= Annoying Actor Friend =

Internet Personality and Commentator

 Annoying Actor Friend (established July 13, 2012) is a satirical Internet personality, created to make cultural commentary on the Broadway theatre industry. For over three years, Annoying Actor Friend operated anonymously, and on December 9, 2015, its identity was revealed as writer Andrew Briedis.

Annoying Actor Friend began as a Twitter account (@Actor_Friend) and quickly expanded into a blog, book series, and live cabaret show at 54 Below. Annoying Actor Friend's first book, #SOBLESSED: The Annoying Actor Friend's Guide to Werking in Show Business debuted at #1 on Amazon's Theatre/Parody list. A 'choose-your-own-show-business-destiny' sequel, #GRATEFUL: Everything Happens For A Reason was released on November 30, 2015.
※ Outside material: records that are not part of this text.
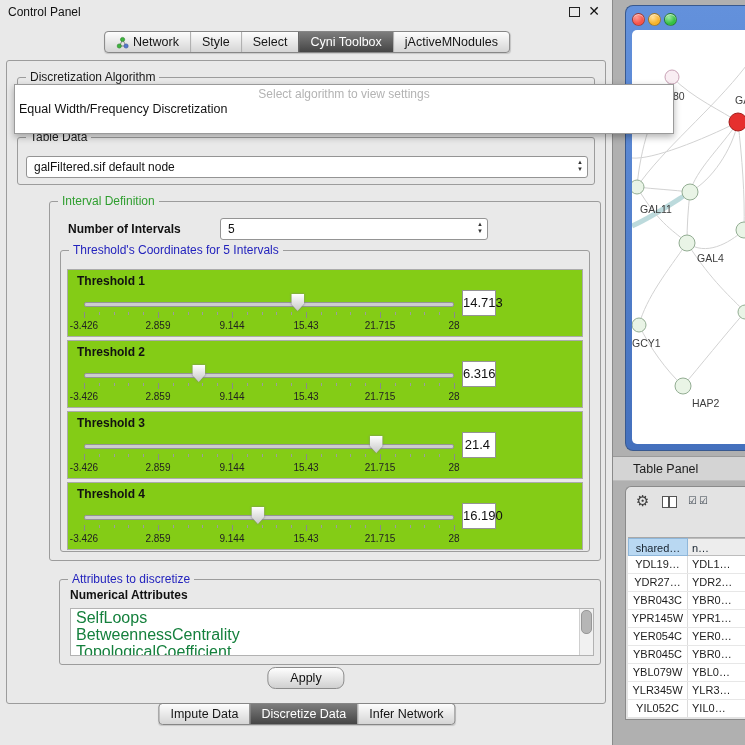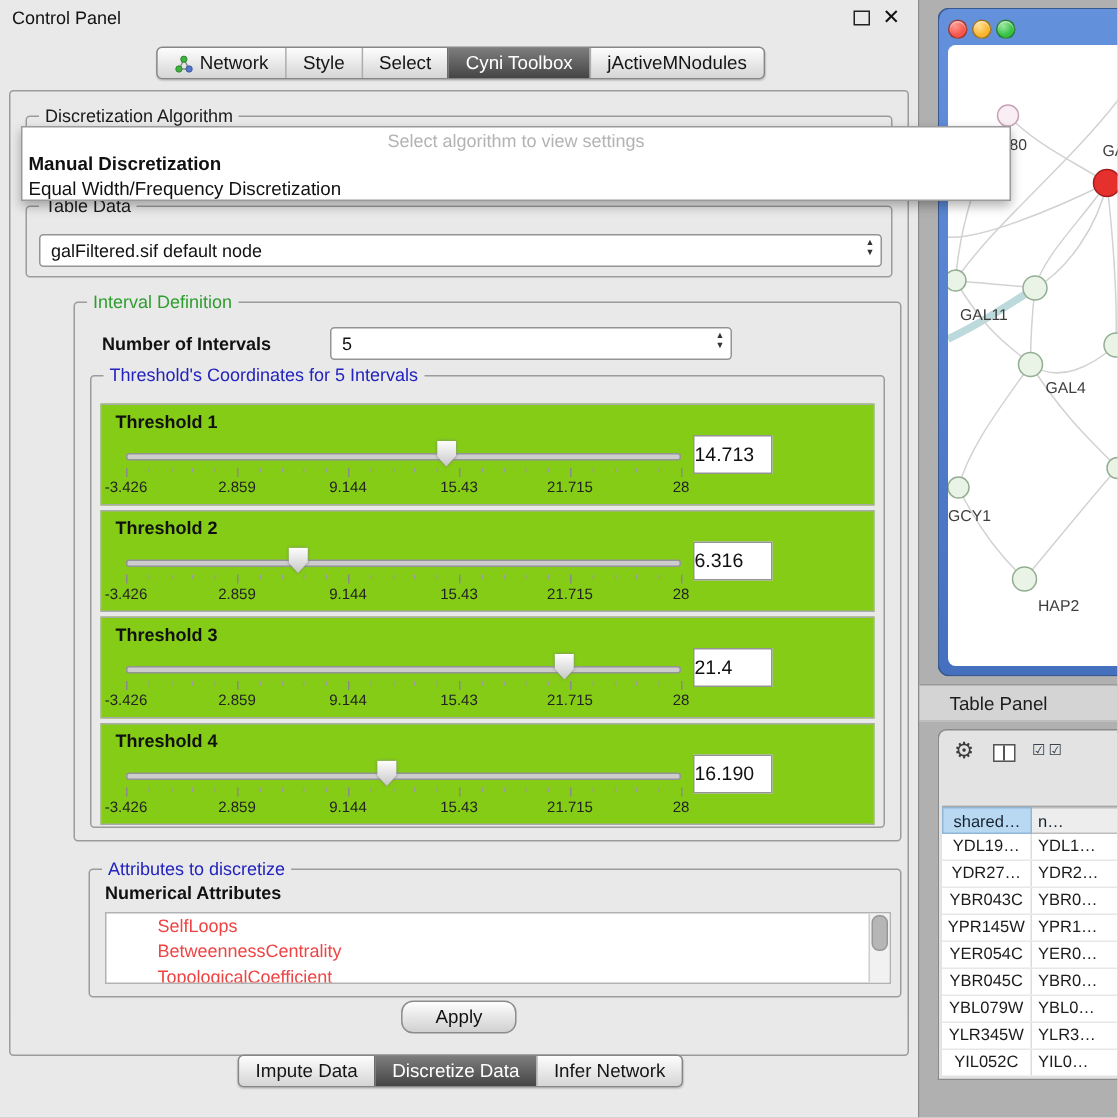"Manual Discretization" div.popup-opt { html: <div>Manual Discretization</div> -> none }
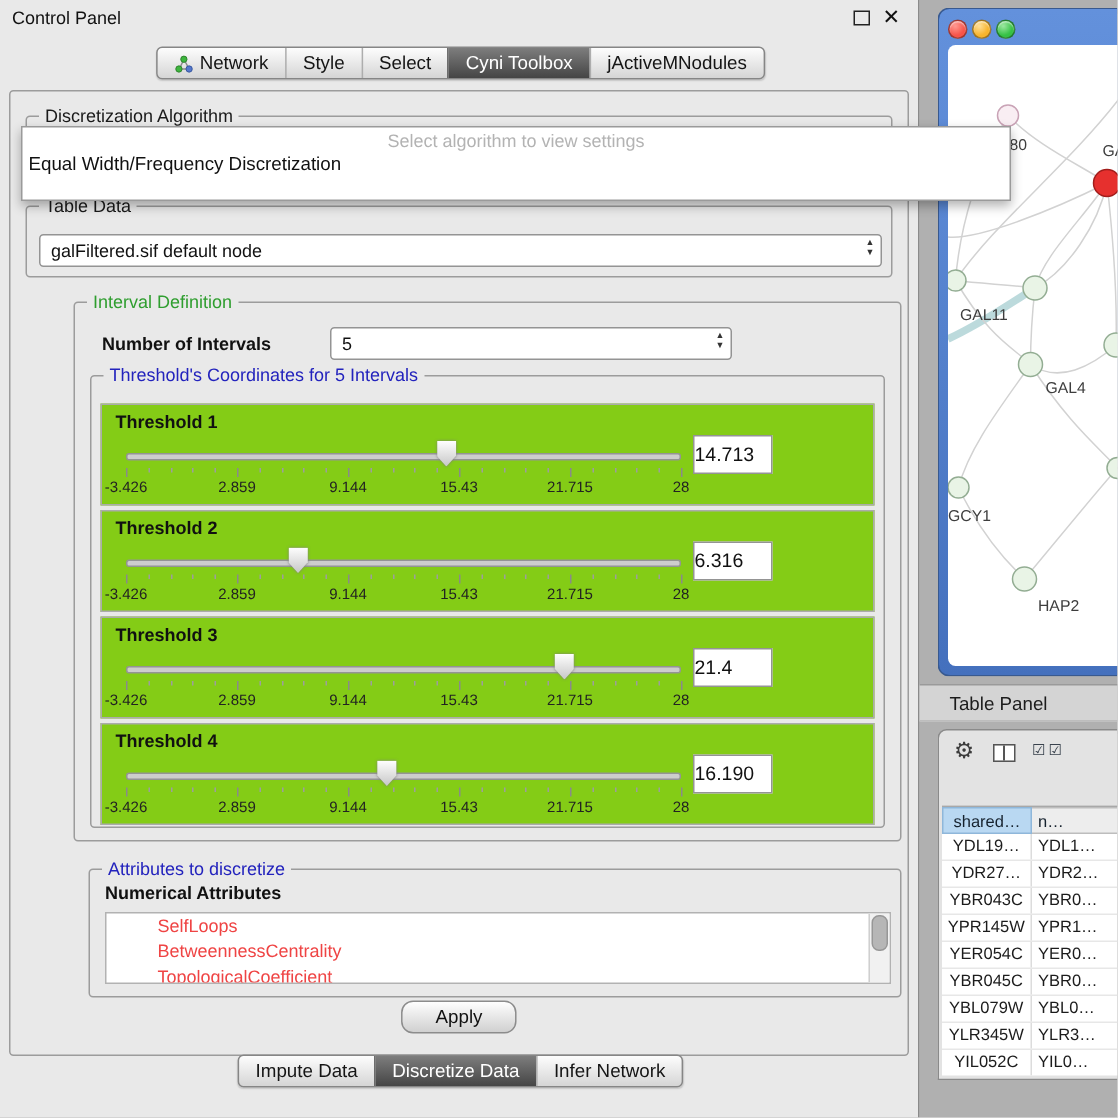"14.713" .valbox { text-align: left -> right; width: 53px -> 34px }
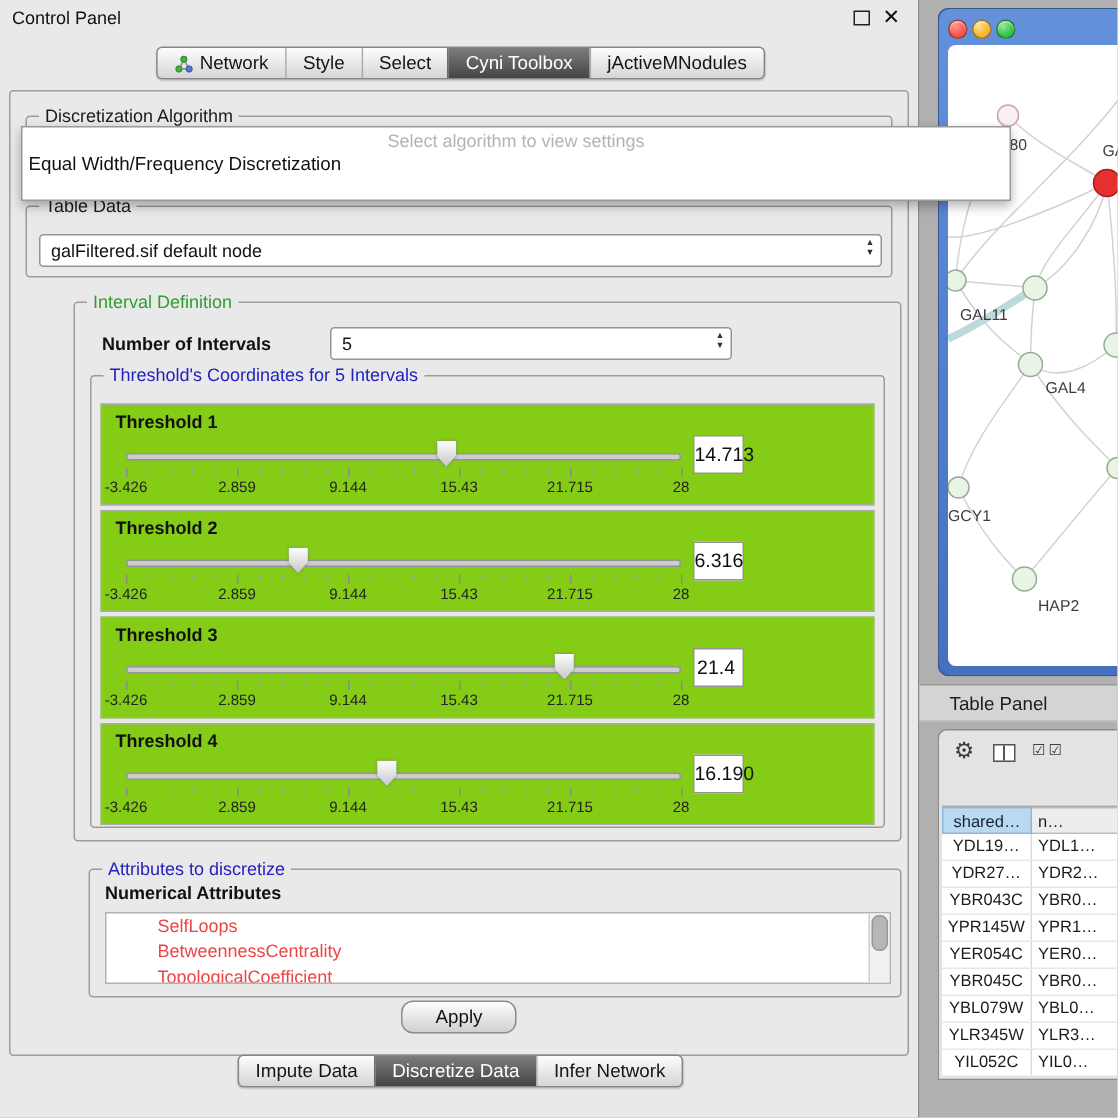"SelfLoops" .attr-item { color: #ef4444 -> #15803d; font-size: 12px -> 16px; margin-left: 29px -> none }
Annoying Actor Friend was nominated for a 2015 Shorty Award, which honors the best of social media.

==#SOBLESSED: The Annoying Actor Friend's Guide to Werking in Show Business==

===Book===
 #SOBLESSED: The Annoying Actor Friend's Guide to Werking in Show Business was published on October 3, 2013. The book uses satire to provide actors with advice on navigating the Broadway industry. A 'choose-your-own-show-business-destiny' sequel, #GRATEFUL: Everything Happens For A Reason was released on November 30, 2015.

===Audiobook===
In October 2014, the audiobook version of #SOBLESSED: The Annoying Actor Friend's Guide to Werking in Show Business, was released, featuring narration by Broadway veterans Alan Cumming, Megan Hilty, Lesli Margherita, Will Swenson, Keala Settle, Tituss Burgess, Andrew Keenan-Bolger, Krysta Rodriguez, and Brian Dennehy. All proceeds benefit Broadway Cares/Equity Fights AIDS.

===Live cabaret===
On September 20, 2014, #SOBLESSEDLIVE, a cabaret version of #SOBLESSED: The Annoying Actor Friend's Guide to Werking in Show Business was performed at the acclaimed NYC venue, 54 Below. Featuring performances from Corey Cott, Lesli Margherita, Nic Rouleau, and others, the performance followed the format of the book, telling the story of a working New York actor, from college to working on Broadway, and beyond. Later iterations of the concert were performed with new cast members on February 7, 2015, and July 27, 2015.

==Movements==

===Actors' Equity Association===
In November 2013, AnnoyingActorFriend.com released a portion of #SOBLESSED that featured the history of Broadway touring productions, and the recent decline in salary and working conditions suffered by touring actors, due to tiered production contracts and the new Short Arrangement Touring Agreement (SETA). The following month, audition notices were posted for the national tours of Kinky Boots and Newsies, which confirmed rumors that the tours were to go out on Tier C and Tier D production contracts, which dictate a significantly reduced salary for touring actors, in comparison to their Broadway counterparts. Through its web site, Annoying Actor Friend encouraged Actor's Equity Association (AEA) union members to band together in order to prevent the further decline of their working conditions and salaries. By January, Annoying Actor Friend had garnered enough attention that AEA council members announced that they would devote an entire member meeting to the subject of touring contracts, and The New York Times ran an article on the state of Broadway touring productions citing Annoying Actor Friend's contribution to igniting the movement.

===#Dim4Joan===
Shortly after Joan Rivers died on September 4, 2014, The Broadway League announced that they would not dim Broadway's marquees to honor the famous comedian, actress, and Broadway supporter. On September 8, Annoying Actor Friend created the hashtag #Dim4Joan, urging fellow tweeters to use the hashtag as a means of convincing the Broadway League to change its mind. The hashtag rapidly reached trending status. Beginning with Jordan Roth, theatre owners began to announce that they would dim their marquees on September 9, at 6:45 PM. The League ultimately released an official statement saying that all Broadway theaters would dim their marquees to honor Rivers. A similar movement, #Dim4Kyle, occurred in August 2015, following the premature death of Kyle Jean-Baptiste, who made history on July 23, 2015 as the first African-American and youngest actor to play Jean Valjean in Les Misérables on Broadway.

==Awaresie Awards==
Created to honor contributions made to the Broadway community that are not recognized by the Tony Awards, the first annual Awaresie Awards ceremony was released online via YouTube on June 1, 2015, and featured many of Annoying Actor Friend's frequent collaborators, such as Krysta Rodriguez and Megan Hilty, as presenters.

==Other accolades==
In 2014, Annoying Actor Friend wrote a monthly column for Backstage called "The Working Actor."

==Blessedterns==
On October 1, 2014, Annoying Actor Friend announced the addition of an intern personality, known as @Blessedterns, to his/her brand. The account is currently run by Ashlee Latimer, and functions as a satirical commentary on intern and fan culture within the Broadway and larger theatrical community.